Before and after images:
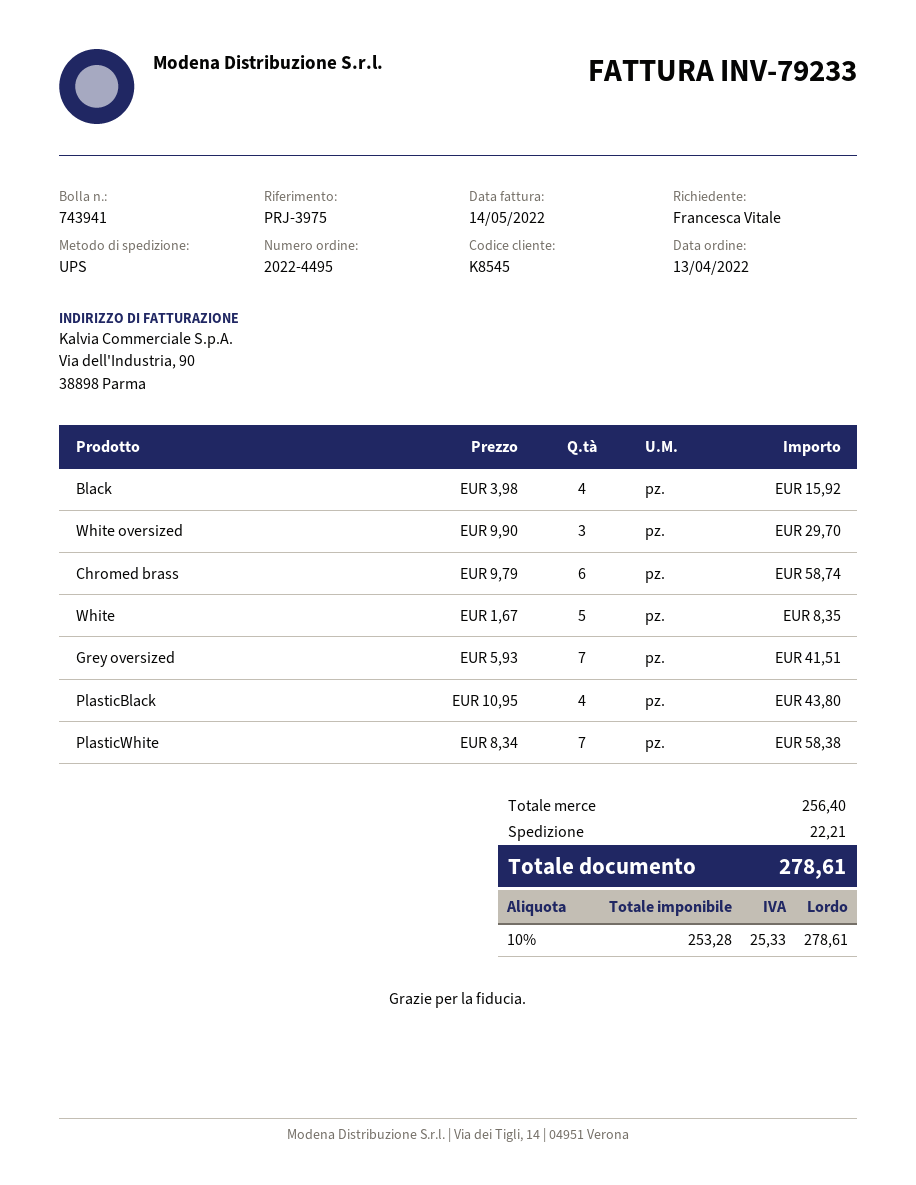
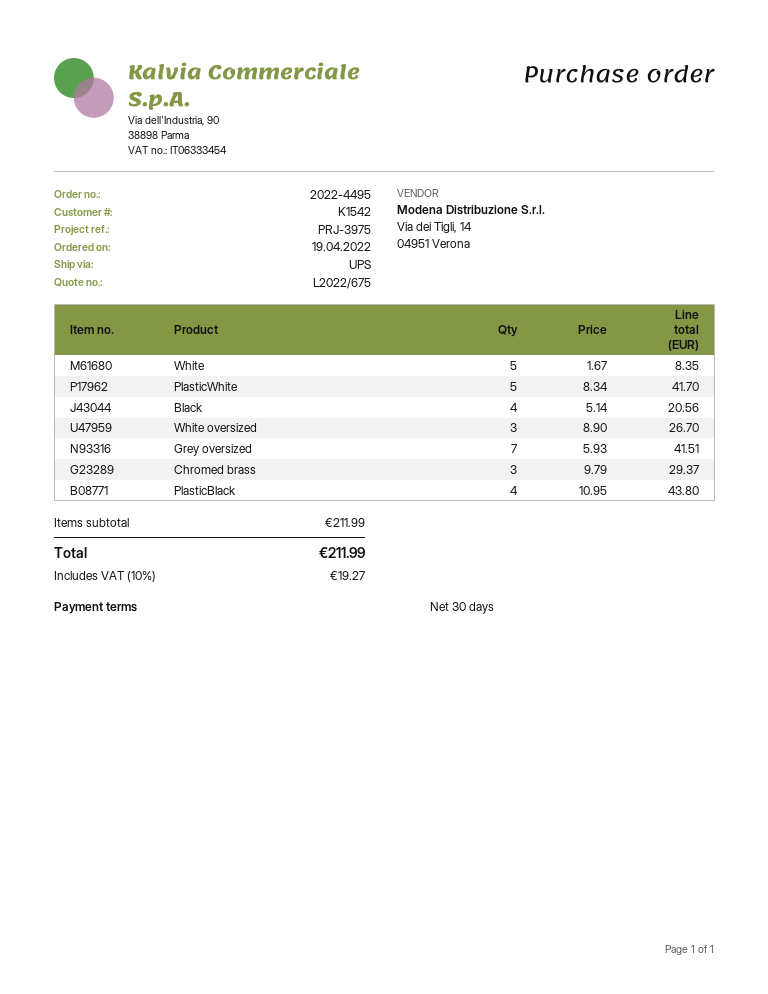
order date: 2022-04-13 -> 2022-04-19
customer number: K8545 -> K1542
Black: 4 x 3.98 = 15.92 -> 4 x 5.14 = 20.56
White oversized: 3 x 9.90 = 29.70 -> 3 x 8.90 = 26.70
Chromed brass: 6 x 9.79 = 58.74 -> 3 x 9.79 = 29.37
PlasticWhite: 7 x 8.34 = 58.38 -> 5 x 8.34 = 41.70
subtotal: 256.40 -> 211.99
shipping: 22.21 -> none
tax: 10% = 25.33 -> 10% = 19.27
total: 278.61 -> 211.99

## Prompt
Once the line with "Black: 4 x 3.98 = 15.92 -> 4 x 5.14 = 20.56" is found, transcribe it and each line after it through the final line of the entries, exactly and only.

## Reply to the exercise
Black: 4 x 3.98 = 15.92 -> 4 x 5.14 = 20.56
White oversized: 3 x 9.90 = 29.70 -> 3 x 8.90 = 26.70
Chromed brass: 6 x 9.79 = 58.74 -> 3 x 9.79 = 29.37
PlasticWhite: 7 x 8.34 = 58.38 -> 5 x 8.34 = 41.70
subtotal: 256.40 -> 211.99
shipping: 22.21 -> none
tax: 10% = 25.33 -> 10% = 19.27
total: 278.61 -> 211.99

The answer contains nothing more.